Print the data verbatim. Leave every image out.

Front-end code edit data
=== Begin Enclosure ===
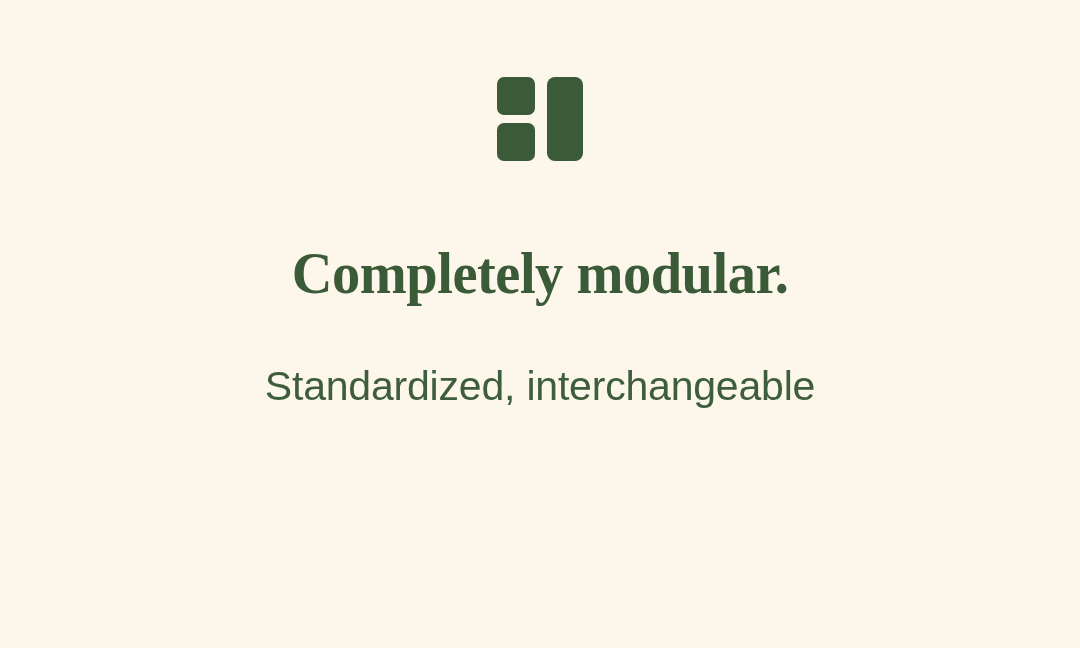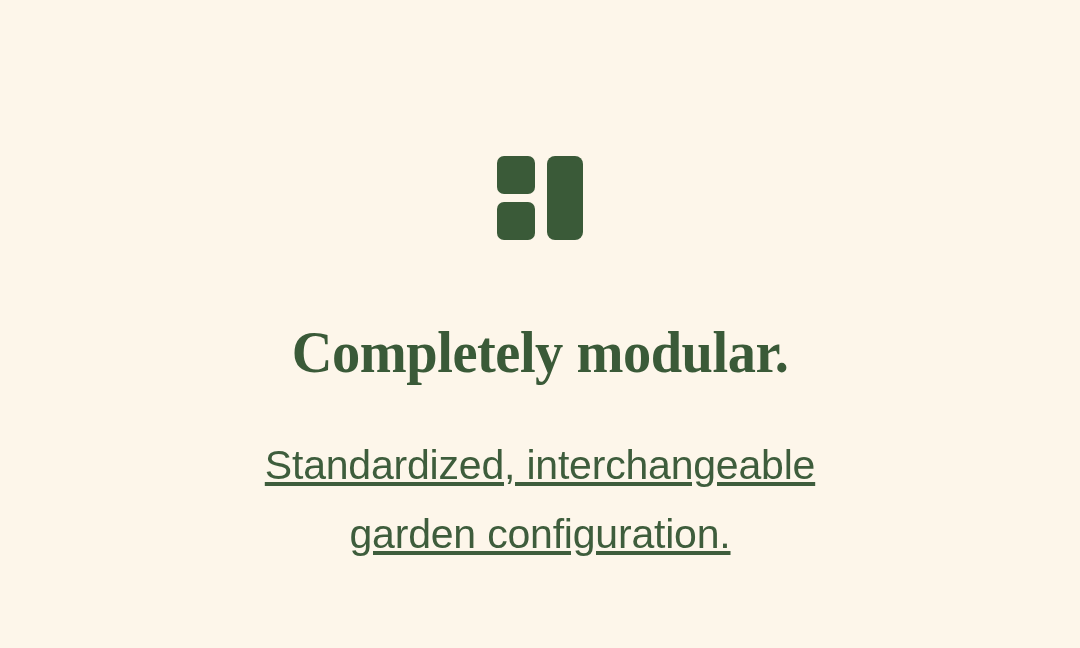--- a/index.html
+++ b/index.html
@@ -24,7 +24,7 @@
     display: flex;
     flex-direction: column;
     align-items: center;
-    justify-content: center;
+    justify-content: flex-start;
     background: #FDF6EA;
     padding-top: 77px;
   }

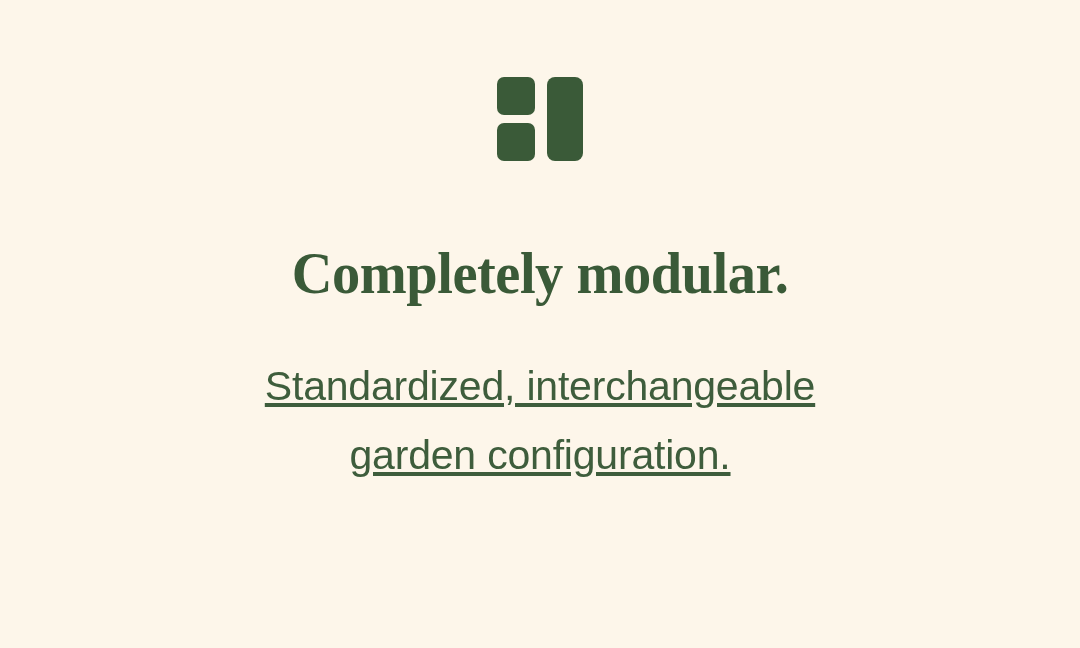--- a/index.html
+++ b/index.html
@@ -72,7 +72,6 @@
   .body-copy .line {
     display: block;
     white-space: nowrap;
-    text-decoration: underline;
   }
 </style>
 </head>

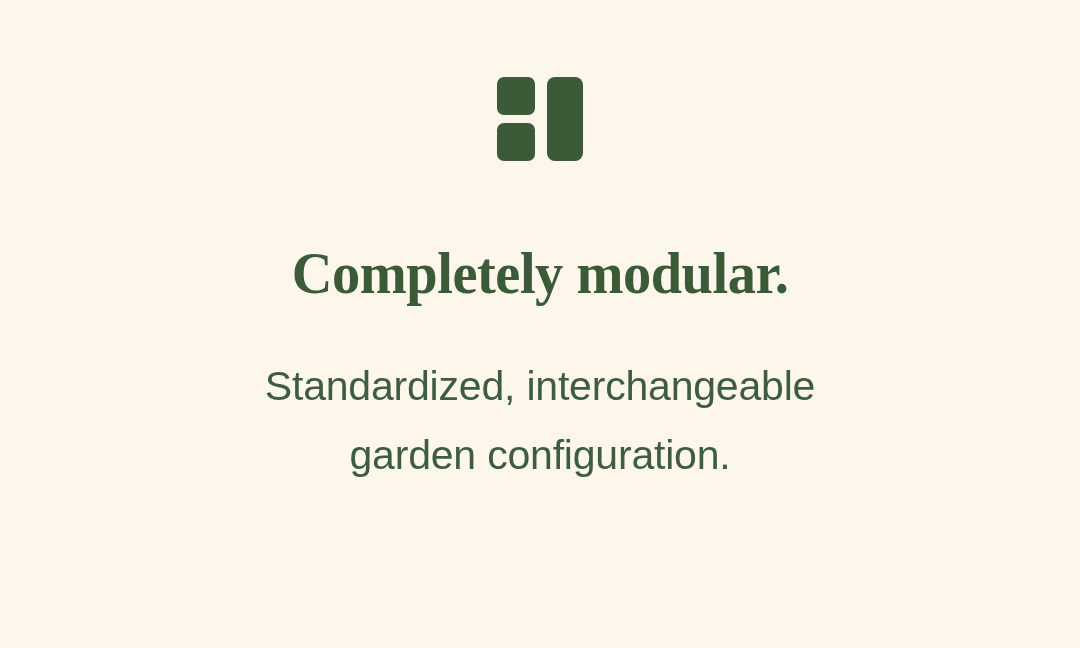--- a/index.html
+++ b/index.html
@@ -91,7 +91,6 @@
 
   <p class="body-copy">
     <span class="line">Standardized, interchangeable</span>
-    <span class="line">garden configuration.</span>
   </p>
 
 </section>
=== End Enclosure ===
• [Answer section]:
--- a/index.html
+++ b/index.html
@@ -24,7 +24,7 @@
     display: flex;
     flex-direction: column;
     align-items: center;
-    justify-content: center;
+    justify-content: flex-start;
     background: #FDF6EA;
     padding-top: 77px;
   }

--- a/index.html
+++ b/index.html
@@ -72,7 +72,6 @@
   .body-copy .line {
     display: block;
     white-space: nowrap;
-    text-decoration: underline;
   }
 </style>
 </head>

--- a/index.html
+++ b/index.html
@@ -91,7 +91,6 @@
 
   <p class="body-copy">
     <span class="line">Standardized, interchangeable</span>
-    <span class="line">garden configuration.</span>
   </p>
 
 </section>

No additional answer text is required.